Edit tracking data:

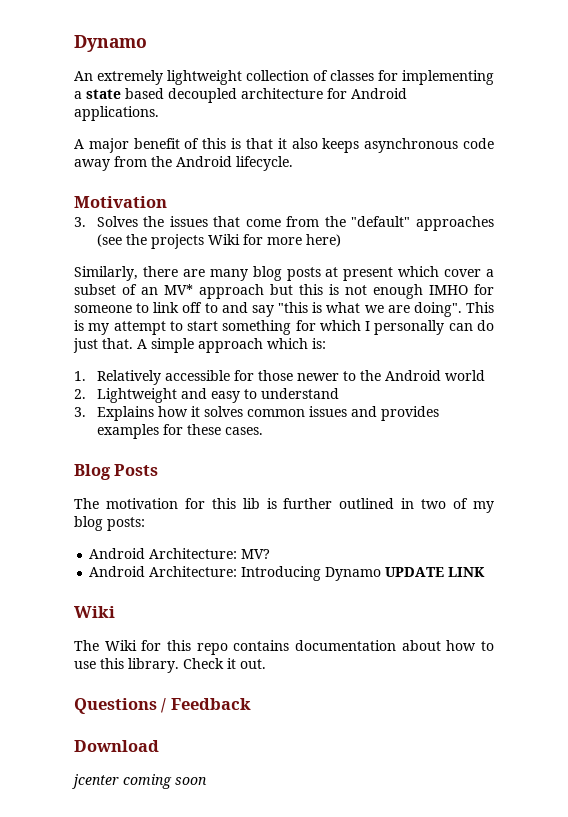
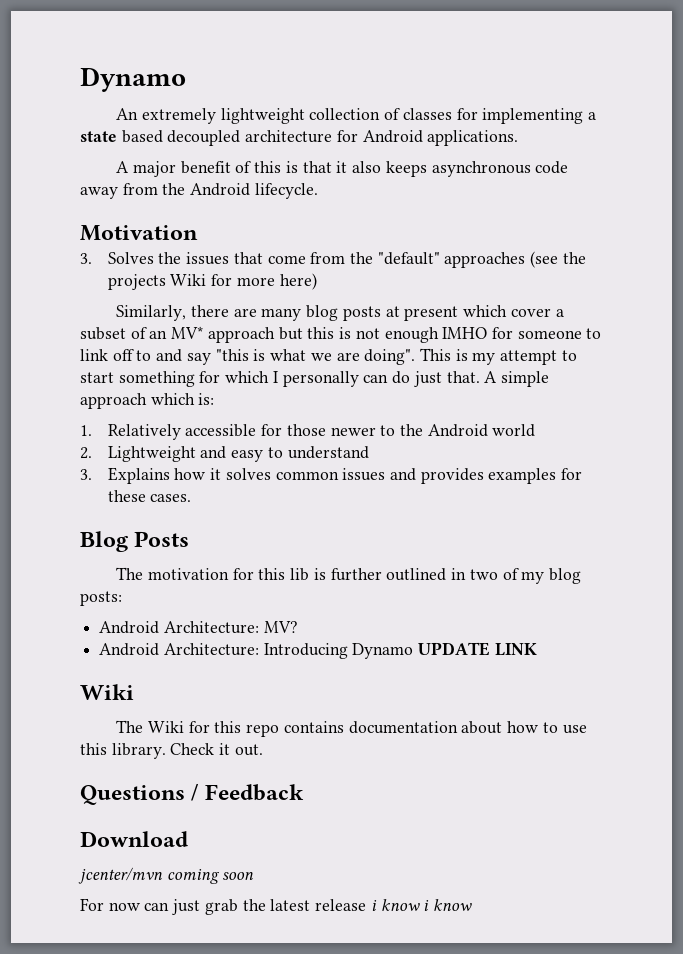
[72,774,119,789] jcenter -> [78,867,163,884] jcenter/mvn
(207, 781) none -> [80,898,472,915] // For now can just grab the latest release i know i know

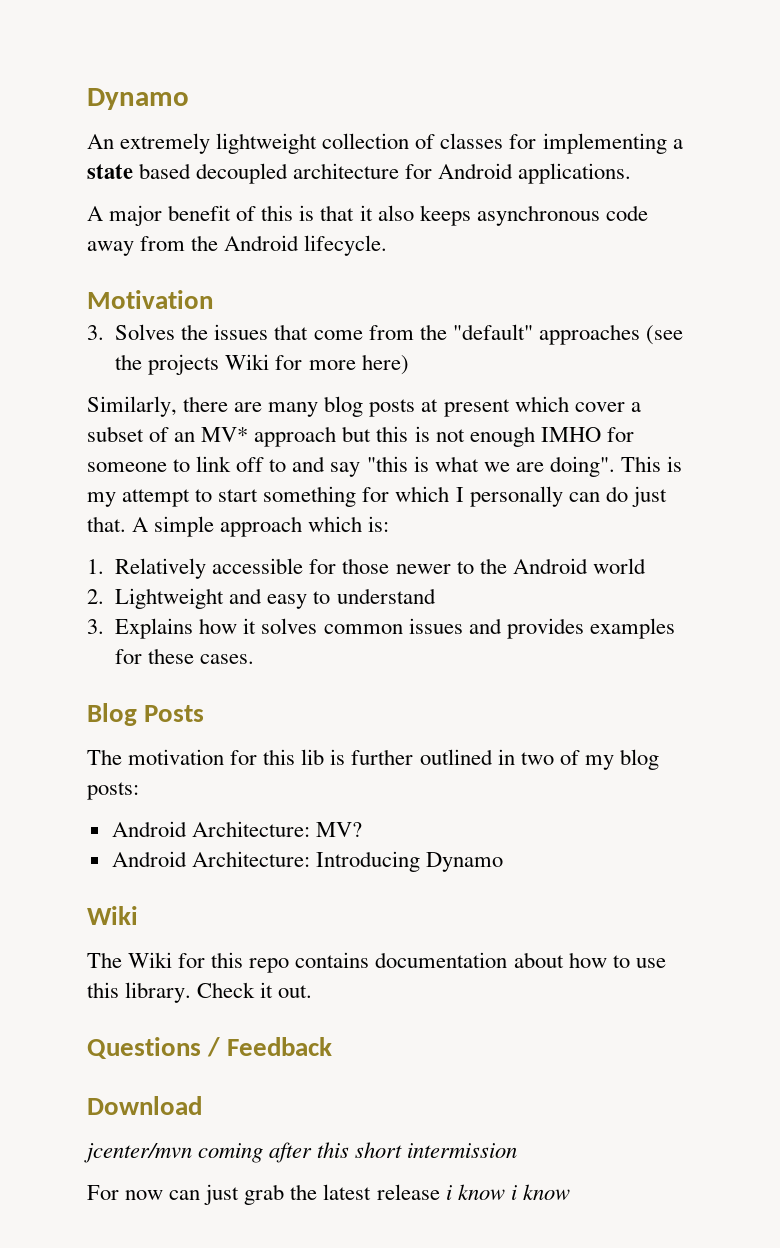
[418,642,537,656] UPDATE LINK -> (503, 862) none
[222,872,255,880] soon -> [269,1142,518,1163] after this short intermission

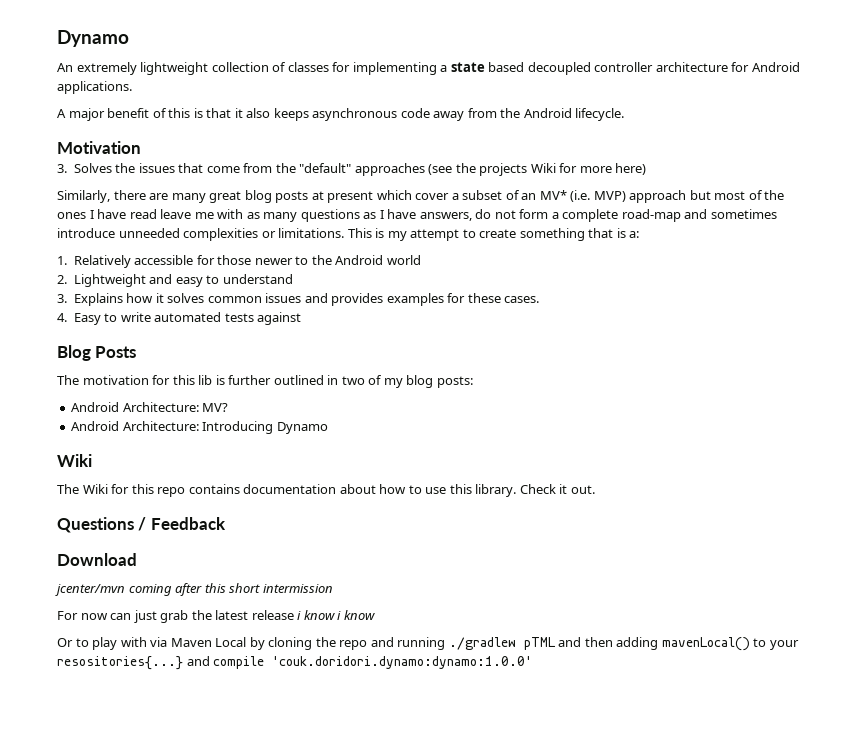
(289, 173) none -> [594,62,654,72] controller
(319, 409) none -> [209,191,242,203] great
[254,426,634,447] [87,456,615,477] approach but this is not enough IMHO for someone to link off to and say "this is what we are doing". -> [570,190,785,203] [57,209,777,222] [57,228,345,241] (i.e. MVP) approach but most of the ones I have read leave me with as many questions as I have answers, do not form a complete road-map and sometimes introduce unneeded complexities or limitations.
[218,486,667,507] [87,516,390,537] start something for which I personally can do just that. A simple approach which is: -> [479,228,640,241] create something that is a:
(255, 659) none -> [57,312,302,325] // 4. Easy to write automated tests against
(570, 1192) none -> [57,637,799,651] [57,656,533,670] // Or to play with via Maven Local by cloning the repo and running ./gradlew pTML and then adding mavenLocal() to your resositories{...} and compile 'couk.doridori.dynamo:dynamo:1.0.0'

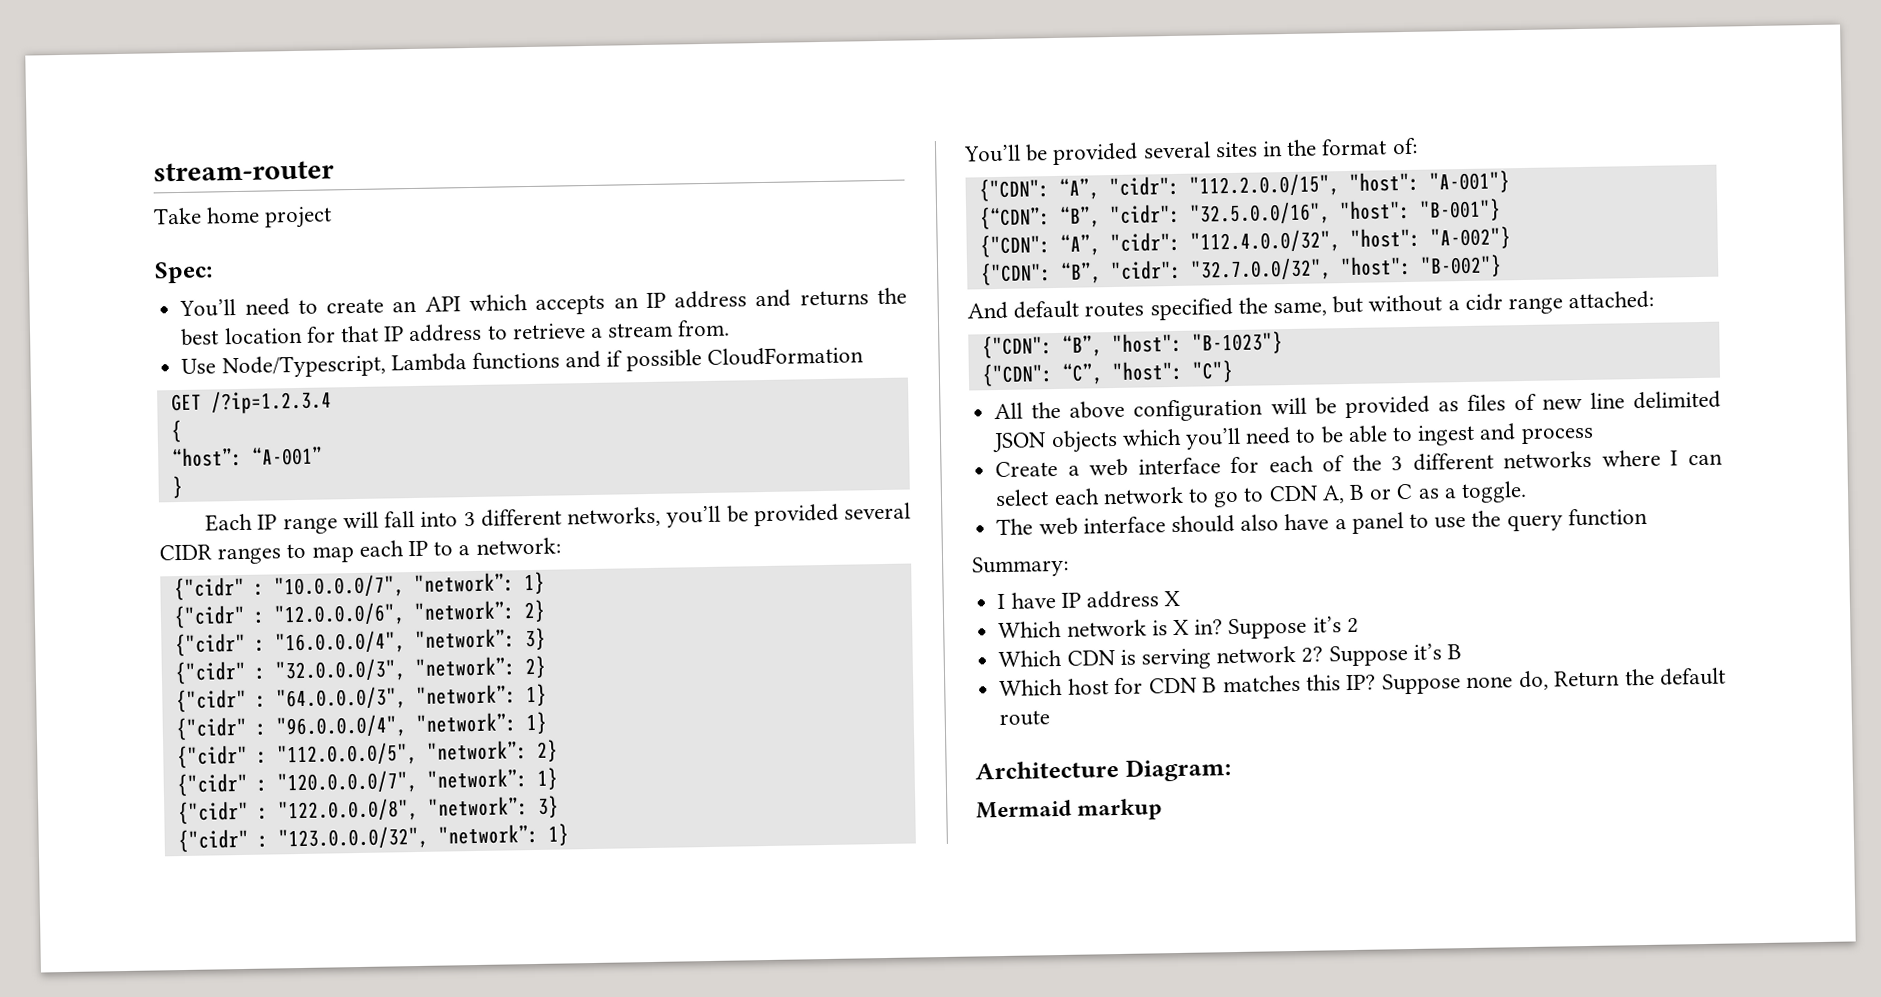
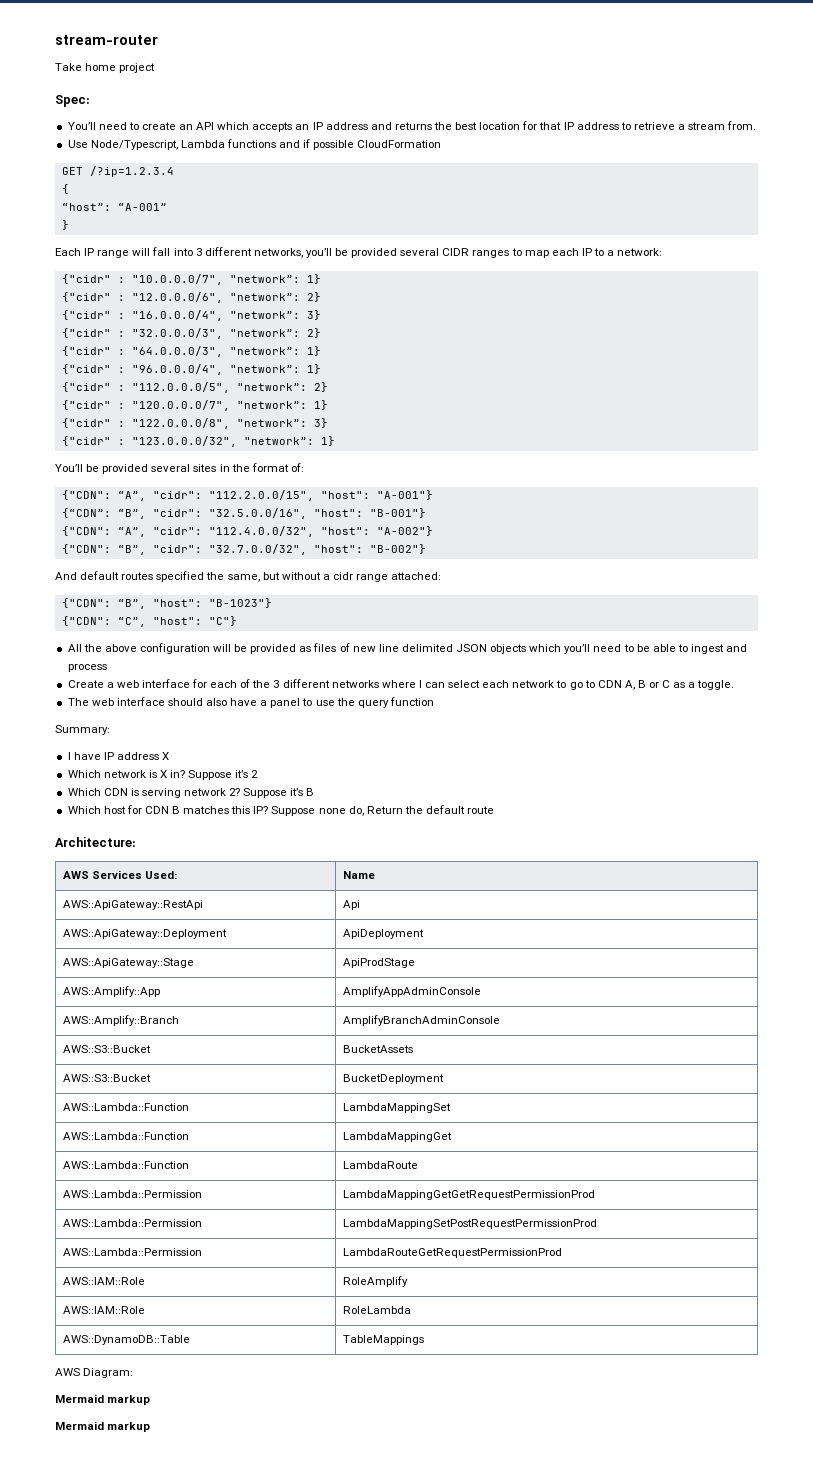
[975,759,1119,780] Architecture -> [55,837,136,847] [62,870,178,879] [342,871,375,879] [62,900,203,910] [342,900,360,910] [62,929,227,939] [342,929,424,939] [62,958,194,968] [342,958,415,968] [62,986,160,997] [342,986,481,997] [62,1015,179,1026] [342,1015,500,1026] [62,1045,151,1053] [342,1045,413,1053] [62,1074,151,1082] [342,1074,444,1084] [62,1103,189,1111] [342,1103,451,1113] [62,1132,189,1140] [342,1132,452,1142] [62,1161,189,1169] [342,1161,418,1169] [62,1190,202,1198] [342,1190,595,1200] [62,1219,202,1227] [342,1219,597,1229] [62,1248,202,1256] [342,1248,562,1258] [62,1277,145,1285] [342,1276,408,1287] [62,1306,145,1314] [342,1306,411,1314] [62,1335,190,1345] [342,1335,424,1345] [55,1368,80,1376] Architecture: // AWS Services Used: | Name // AWS::ApiGateway::RestApi | Api // AWS::ApiGateway::Deployment | ApiDeployment // AWS::ApiGateway::Stage | ApiProdStage // AWS::Amplify::App | AmplifyAppAdminConsole // AWS::Amplify::Branch | AmplifyBranchAdminConsole // AWS::S3::Bucket | BucketAssets // AWS::S3::Bucket | BucketDeployment // AWS::Lambda::Function | LambdaMappingSet // AWS::Lambda::Function | LambdaMappingGet // AWS::Lambda::Function | LambdaRoute // AWS::Lambda::Permission | LambdaMappingGetGetRequestPermissionProd // AWS::Lambda::Permission | LambdaMappingSetPostRequestPermissionProd // AWS::Lambda::Permission | LambdaRouteGetRequestPermissionProd // AWS::IAM::Role | RoleAmplify // AWS::IAM::Role | RoleLambda // AWS::DynamoDB::Table | TableMappings // AWS
(1163, 809) none -> [55,1421,151,1432] // Mermaid markup

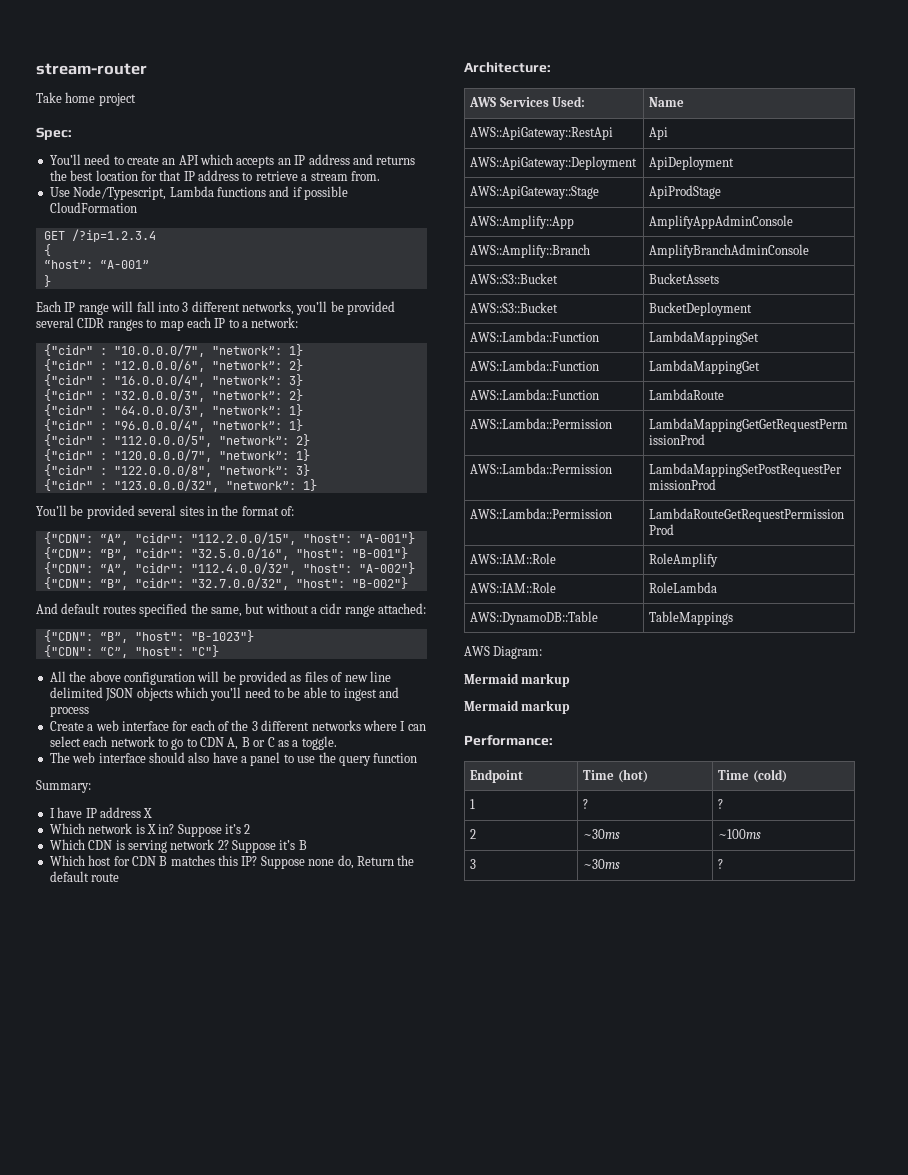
(151, 1427) none -> [464,735,553,746] [470,769,524,783] [583,769,648,783] [718,769,787,783] [470,799,476,809] [583,799,589,809] [718,799,724,809] [470,829,477,839] [583,829,621,839] [718,829,762,839] [470,859,477,869] [583,859,621,869] [718,859,724,869] // Performance: // Endpoint | Time (hot) | Time (cold) // 1 | ? | ? // 2 | ~30ms | ~100ms // 3 | ~30ms | ?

Problem requirements:
Repeat every entry above exactly; images stay out of the copy.

Response to the task:
[72,774,119,789] jcenter -> [78,867,163,884] jcenter/mvn
(207, 781) none -> [80,898,472,915] // For now can just grab the latest release i know i know

[418,642,537,656] UPDATE LINK -> (503, 862) none
[222,872,255,880] soon -> [269,1142,518,1163] after this short intermission

(289, 173) none -> [594,62,654,72] controller
(319, 409) none -> [209,191,242,203] great
[254,426,634,447] [87,456,615,477] approach but this is not enough IMHO for someone to link off to and say "this is what we are doing". -> [570,190,785,203] [57,209,777,222] [57,228,345,241] (i.e. MVP) approach but most of the ones I have read leave me with as many questions as I have answers, do not form a complete road-map and sometimes introduce unneeded complexities or limitations.
[218,486,667,507] [87,516,390,537] start something for which I personally can do just that. A simple approach which is: -> [479,228,640,241] create something that is a:
(255, 659) none -> [57,312,302,325] // 4. Easy to write automated tests against
(570, 1192) none -> [57,637,799,651] [57,656,533,670] // Or to play with via Maven Local by cloning the repo and running ./gradlew pTML and then adding mavenLocal() to your resositories{...} and compile 'couk.doridori.dynamo:dynamo:1.0.0'

[975,759,1119,780] Architecture -> [55,837,136,847] [62,870,178,879] [342,871,375,879] [62,900,203,910] [342,900,360,910] [62,929,227,939] [342,929,424,939] [62,958,194,968] [342,958,415,968] [62,986,160,997] [342,986,481,997] [62,1015,179,1026] [342,1015,500,1026] [62,1045,151,1053] [342,1045,413,1053] [62,1074,151,1082] [342,1074,444,1084] [62,1103,189,1111] [342,1103,451,1113] [62,1132,189,1140] [342,1132,452,1142] [62,1161,189,1169] [342,1161,418,1169] [62,1190,202,1198] [342,1190,595,1200] [62,1219,202,1227] [342,1219,597,1229] [62,1248,202,1256] [342,1248,562,1258] [62,1277,145,1285] [342,1276,408,1287] [62,1306,145,1314] [342,1306,411,1314] [62,1335,190,1345] [342,1335,424,1345] [55,1368,80,1376] Architecture: // AWS Services Used: | Name // AWS::ApiGateway::RestApi | Api // AWS::ApiGateway::Deployment | ApiDeployment // AWS::ApiGateway::Stage | ApiProdStage // AWS::Amplify::App | AmplifyAppAdminConsole // AWS::Amplify::Branch | AmplifyBranchAdminConsole // AWS::S3::Bucket | BucketAssets // AWS::S3::Bucket | BucketDeployment // AWS::Lambda::Function | LambdaMappingSet // AWS::Lambda::Function | LambdaMappingGet // AWS::Lambda::Function | LambdaRoute // AWS::Lambda::Permission | LambdaMappingGetGetRequestPermissionProd // AWS::Lambda::Permission | LambdaMappingSetPostRequestPermissionProd // AWS::Lambda::Permission | LambdaRouteGetRequestPermissionProd // AWS::IAM::Role | RoleAmplify // AWS::IAM::Role | RoleLambda // AWS::DynamoDB::Table | TableMappings // AWS
(1163, 809) none -> [55,1421,151,1432] // Mermaid markup

(151, 1427) none -> [464,735,553,746] [470,769,524,783] [583,769,648,783] [718,769,787,783] [470,799,476,809] [583,799,589,809] [718,799,724,809] [470,829,477,839] [583,829,621,839] [718,829,762,839] [470,859,477,869] [583,859,621,869] [718,859,724,869] // Performance: // Endpoint | Time (hot) | Time (cold) // 1 | ? | ? // 2 | ~30ms | ~100ms // 3 | ~30ms | ?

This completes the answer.